*Problem statement*: When you copy the entries, keep every word exactly as it stands.

*Source data*:
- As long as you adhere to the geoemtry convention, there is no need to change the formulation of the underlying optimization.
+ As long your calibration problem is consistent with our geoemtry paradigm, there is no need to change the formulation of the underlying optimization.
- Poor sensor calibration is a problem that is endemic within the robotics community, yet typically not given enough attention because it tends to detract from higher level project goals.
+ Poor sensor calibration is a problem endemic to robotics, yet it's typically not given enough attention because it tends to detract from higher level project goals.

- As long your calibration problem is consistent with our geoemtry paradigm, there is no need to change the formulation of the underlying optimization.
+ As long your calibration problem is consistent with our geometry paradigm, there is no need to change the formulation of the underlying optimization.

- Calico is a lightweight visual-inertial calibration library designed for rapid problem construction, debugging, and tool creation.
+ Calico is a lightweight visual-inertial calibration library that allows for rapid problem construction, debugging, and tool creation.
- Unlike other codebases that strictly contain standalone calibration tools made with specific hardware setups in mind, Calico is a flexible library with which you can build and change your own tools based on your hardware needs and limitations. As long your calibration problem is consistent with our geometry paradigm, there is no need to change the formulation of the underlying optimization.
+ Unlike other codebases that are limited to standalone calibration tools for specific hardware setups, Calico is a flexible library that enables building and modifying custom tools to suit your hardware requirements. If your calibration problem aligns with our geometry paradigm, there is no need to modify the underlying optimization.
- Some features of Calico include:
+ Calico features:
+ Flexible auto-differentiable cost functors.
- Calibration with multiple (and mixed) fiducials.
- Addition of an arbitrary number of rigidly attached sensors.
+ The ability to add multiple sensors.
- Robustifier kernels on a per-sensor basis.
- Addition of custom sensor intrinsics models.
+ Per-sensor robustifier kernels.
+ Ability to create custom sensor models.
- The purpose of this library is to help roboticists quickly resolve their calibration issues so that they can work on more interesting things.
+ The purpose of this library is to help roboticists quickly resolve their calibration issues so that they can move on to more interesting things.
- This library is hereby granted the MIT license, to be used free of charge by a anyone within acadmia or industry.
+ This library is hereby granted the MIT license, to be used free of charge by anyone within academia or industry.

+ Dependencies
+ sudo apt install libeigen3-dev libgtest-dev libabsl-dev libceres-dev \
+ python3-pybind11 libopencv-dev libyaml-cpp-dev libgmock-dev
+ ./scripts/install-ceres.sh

*Output of the task*:
- As long as you adhere to the geoemtry convention, there is no need to change the formulation of the underlying optimization.
+ As long your calibration problem is consistent with our geoemtry paradigm, there is no need to change the formulation of the underlying optimization.
- Poor sensor calibration is a problem that is endemic within the robotics community, yet typically not given enough attention because it tends to detract from higher level project goals.
+ Poor sensor calibration is a problem endemic to robotics, yet it's typically not given enough attention because it tends to detract from higher level project goals.

- As long your calibration problem is consistent with our geoemtry paradigm, there is no need to change the formulation of the underlying optimization.
+ As long your calibration problem is consistent with our geometry paradigm, there is no need to change the formulation of the underlying optimization.

- Calico is a lightweight visual-inertial calibration library designed for rapid problem construction, debugging, and tool creation.
+ Calico is a lightweight visual-inertial calibration library that allows for rapid problem construction, debugging, and tool creation.
- Unlike other codebases that strictly contain standalone calibration tools made with specific hardware setups in mind, Calico is a flexible library with which you can build and change your own tools based on your hardware needs and limitations. As long your calibration problem is consistent with our geometry paradigm, there is no need to change the formulation of the underlying optimization.
+ Unlike other codebases that are limited to standalone calibration tools for specific hardware setups, Calico is a flexible library that enables building and modifying custom tools to suit your hardware requirements. If your calibration problem aligns with our geometry paradigm, there is no need to modify the underlying optimization.
- Some features of Calico include:
+ Calico features:
+ Flexible auto-differentiable cost functors.
- Calibration with multiple (and mixed) fiducials.
- Addition of an arbitrary number of rigidly attached sensors.
+ The ability to add multiple sensors.
- Robustifier kernels on a per-sensor basis.
- Addition of custom sensor intrinsics models.
+ Per-sensor robustifier kernels.
+ Ability to create custom sensor models.
- The purpose of this library is to help roboticists quickly resolve their calibration issues so that they can work on more interesting things.
+ The purpose of this library is to help roboticists quickly resolve their calibration issues so that they can move on to more interesting things.
- This library is hereby granted the MIT license, to be used free of charge by a anyone within acadmia or industry.
+ This library is hereby granted the MIT license, to be used free of charge by anyone within academia or industry.

+ Dependencies
+ sudo apt install libeigen3-dev libgtest-dev libabsl-dev libceres-dev \
+ python3-pybind11 libopencv-dev libyaml-cpp-dev libgmock-dev
+ ./scripts/install-ceres.sh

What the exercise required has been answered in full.